Jakarta (tutur.co.id) – Komisi Pemberantasan Korupsi (KPK) menyatakan ketegasannya soal penanganan perkara dugaan korupsi program Makan Bergizi Gratis (MBG). Pihaknya menegaskan tidak akan mengambil alih perkara korupsi yang terjadi di Badan Gizi Nasional (BGN).
Hal itu ditegaskannya lantaran kini perkara korupsi tata kelola MBG sudah diusut oleh Kejaksaan Agung RI (Kejagung).
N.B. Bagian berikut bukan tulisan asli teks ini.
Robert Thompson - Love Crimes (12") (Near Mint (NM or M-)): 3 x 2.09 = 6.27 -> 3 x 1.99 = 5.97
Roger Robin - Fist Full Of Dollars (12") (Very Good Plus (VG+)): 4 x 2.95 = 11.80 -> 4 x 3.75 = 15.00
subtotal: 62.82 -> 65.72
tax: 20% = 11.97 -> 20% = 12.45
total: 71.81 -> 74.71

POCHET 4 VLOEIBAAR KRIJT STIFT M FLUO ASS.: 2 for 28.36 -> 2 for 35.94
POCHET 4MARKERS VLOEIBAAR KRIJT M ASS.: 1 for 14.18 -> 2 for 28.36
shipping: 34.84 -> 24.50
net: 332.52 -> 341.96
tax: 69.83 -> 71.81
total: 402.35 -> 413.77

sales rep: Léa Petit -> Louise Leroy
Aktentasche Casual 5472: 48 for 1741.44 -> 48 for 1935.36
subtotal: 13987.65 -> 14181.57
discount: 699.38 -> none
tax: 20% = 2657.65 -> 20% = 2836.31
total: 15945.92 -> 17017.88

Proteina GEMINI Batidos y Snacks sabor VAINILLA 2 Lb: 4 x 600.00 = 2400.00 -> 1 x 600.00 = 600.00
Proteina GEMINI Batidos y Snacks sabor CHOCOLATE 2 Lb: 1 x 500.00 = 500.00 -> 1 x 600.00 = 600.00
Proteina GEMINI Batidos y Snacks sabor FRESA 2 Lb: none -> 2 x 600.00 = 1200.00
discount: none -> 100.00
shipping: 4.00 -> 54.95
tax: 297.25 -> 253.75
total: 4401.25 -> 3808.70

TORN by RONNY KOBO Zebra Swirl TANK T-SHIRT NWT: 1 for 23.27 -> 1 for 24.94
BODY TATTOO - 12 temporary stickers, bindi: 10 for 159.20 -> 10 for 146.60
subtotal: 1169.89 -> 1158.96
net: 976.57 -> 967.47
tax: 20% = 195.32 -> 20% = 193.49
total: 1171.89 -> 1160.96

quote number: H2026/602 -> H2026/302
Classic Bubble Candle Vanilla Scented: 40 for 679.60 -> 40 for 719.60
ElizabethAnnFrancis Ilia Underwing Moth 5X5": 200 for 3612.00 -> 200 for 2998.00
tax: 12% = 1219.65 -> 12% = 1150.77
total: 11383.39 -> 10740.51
Sehingga pihaknya akan menghormati dan mendukung proses hukum agar berjalan lancar.
“KPK tidak melakukan duplikasi proses penegakan hukum terhadap perkara yang telah ditangani oleh aparat penegak hukum lain,” kata Juru Bicara KPK, Budi Prasetyo, dalam keterangan tertulis, Jumat 19 Juni 2026.
Baca juga: Terungkap! Nanik S Deyang Urutan No 1 dalam Daftar 41 Nama Skandal Korupsi MBG
Kata Budi, KPK menghormati penanganan perkara yang kini tengah bergulir dilakukan oleh Kejagung. Namun mengingat sistem peradilan pidana, sinergi penegakan hukum antar lembaga, perlu dilakukannya koordinasi.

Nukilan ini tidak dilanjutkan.